Retrotransposon targeting to RNA polymerase III-transcribed genes

Abstract

Retrotransposons are genetic elements that are similar in structure and life cycle to retroviruses by replicating via an RNA intermediate and inserting into a host genome. The Saccharomyces cerevisiae (S. cerevisiae) Ty1-5 elements are long terminal repeat (LTR) retrotransposons that are members of the Ty1-copia (Pseudoviridae) or Ty3-gypsy (Metaviridae) families. Four of the five S. cerevisiae Ty elements are inserted into the genome upstream of RNA Polymerase (Pol) III-transcribed genes such as transfer RNA (tRNA) genes.
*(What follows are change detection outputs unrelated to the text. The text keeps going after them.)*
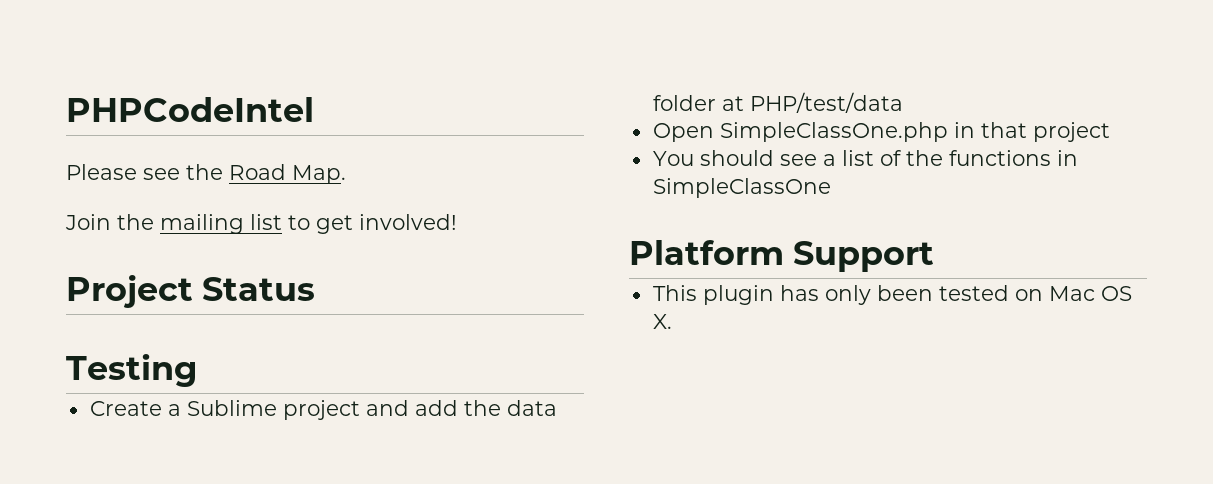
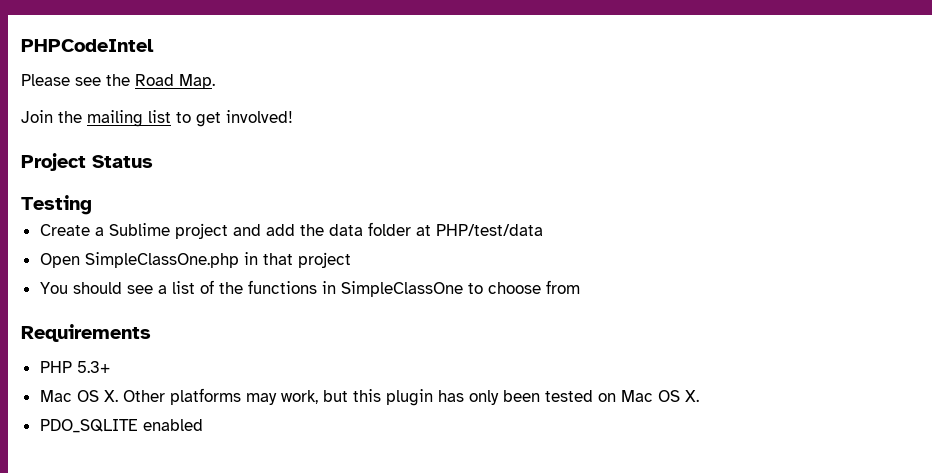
[629,240,935,272] [652,285,697,301] // Platform Support // This -> [467,280,580,294] [21,324,151,342] [39,361,110,373] [39,388,381,405] to choose from // Requirements // PHP 5.3+ // Mac OS X. Other platforms may work, but this
(672, 321) none -> [39,419,203,433] // PDO_SQLITE enabled

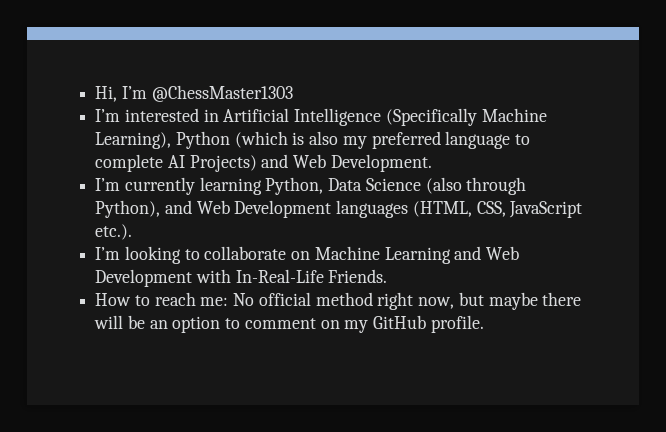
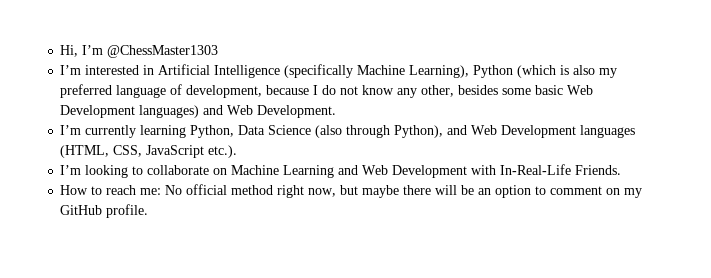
[385,108,477,126] (Specifically -> [284,64,354,78] (specifically
[515,134,531,145] [95,154,257,172] to complete AI Projects) -> [170,84,594,98] [60,105,200,118] of development, because I do not know any other, besides some basic Web Development languages)

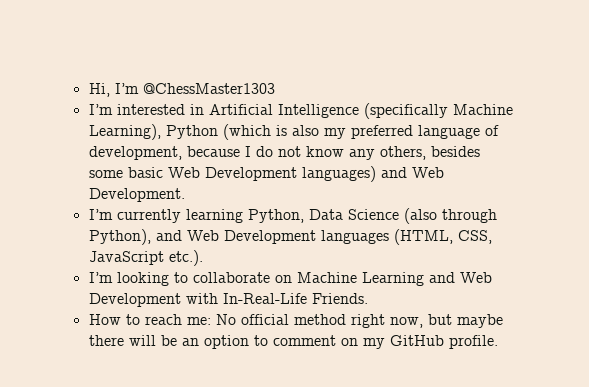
[421,85,455,97] other, -> [379,146,426,160] others,

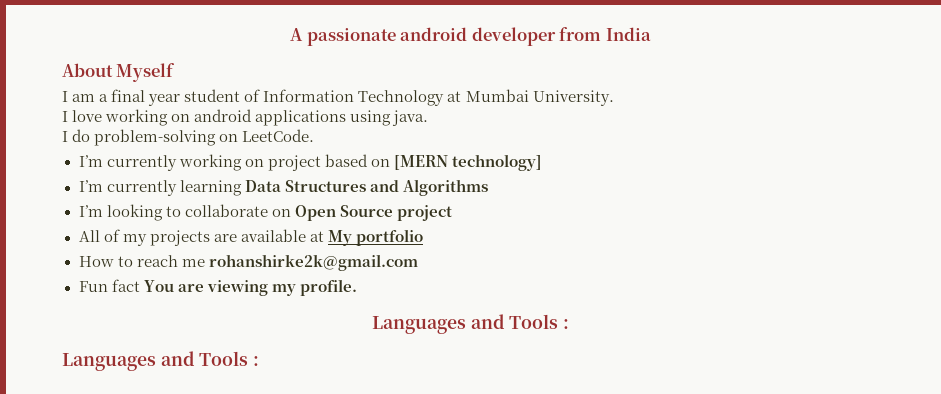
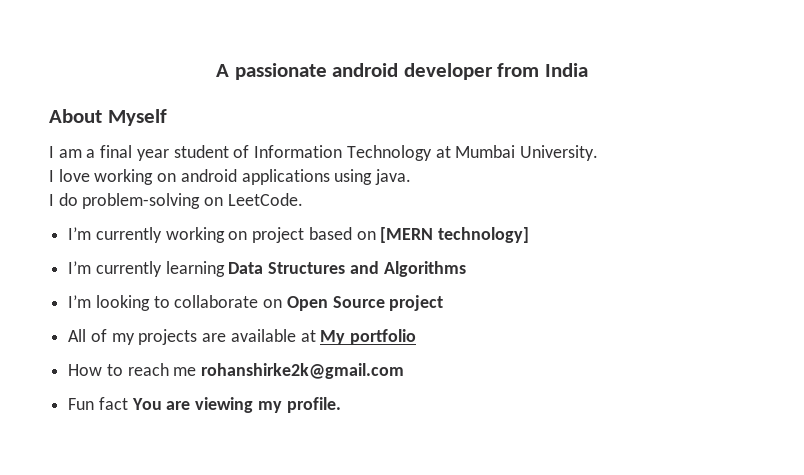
[371,314,570,334] [62,351,260,371] // Languages and Tools : // Languages and Tools : -> (341, 405) none

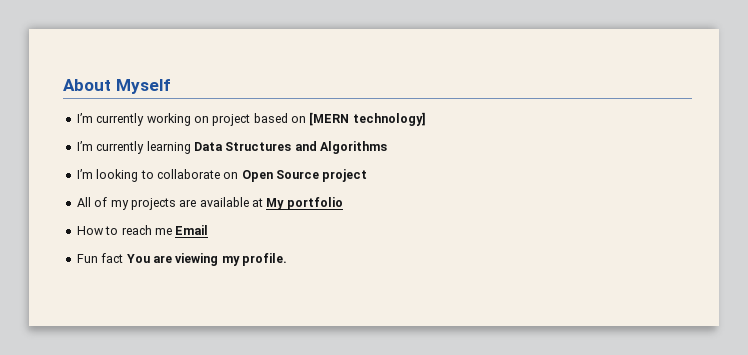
[216,63,588,80] [49,109,167,126] [49,145,598,161] [49,169,412,185] [49,193,303,209] A passionate android developer from India // About Myself // I am a final year student of Information Technology at Mumbai University. // I love working on android applications using java. // I do problem-solving on LeetCode. -> [63,79,171,94] About Myself
[201,363,405,379] rohanshirke2k@gmail.com -> [175,225,209,235] Email

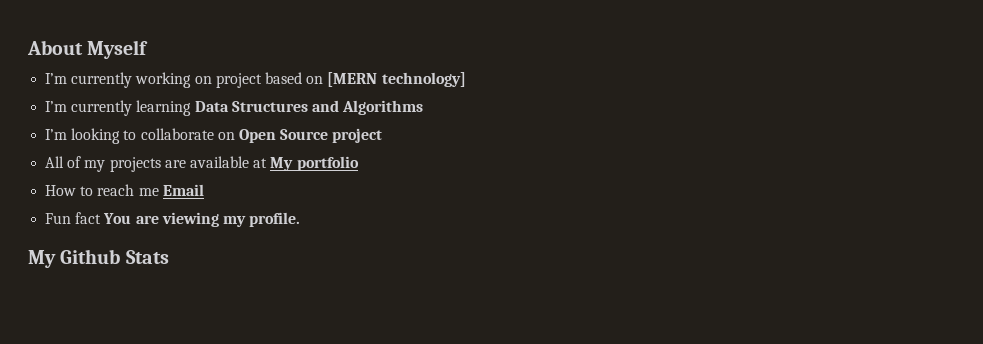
(287, 259) none -> [28,249,169,268] // My Github Stats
This particular genomic locus provides a safe environment for Ty element insertion without disruption of the host genome and is a targeting strategy used by retrotransposons that insert into compact genomes of hosts such as S. cerevisiae and the social amoeba Dictyostelium. The mechanism by which Ty1 targeting is achieved has been recently solved due to the discovery of an interaction between Ty1 Integrase (IN) and RNA Pol III subunits. We describe the methods used to identify the Ty1-IN interaction with Pol III and the Ty1 targeting consequences if the interaction is perturbed. The details of Ty1 targeting are just beginning to emerge and many unexplored areas remain including consideration of the 3-dimensional shape of genome. We present a variety of other retrotransposon families that insert adjacent to Pol III-transcribed genes and the mechanism by which the host machinery has been hijacked to accomplish this targeting strategy. Finally, we discuss why retrotransposons selected Pol III-transcribed genes as a target during evolution and how retrotransposons have shaped genome architecture.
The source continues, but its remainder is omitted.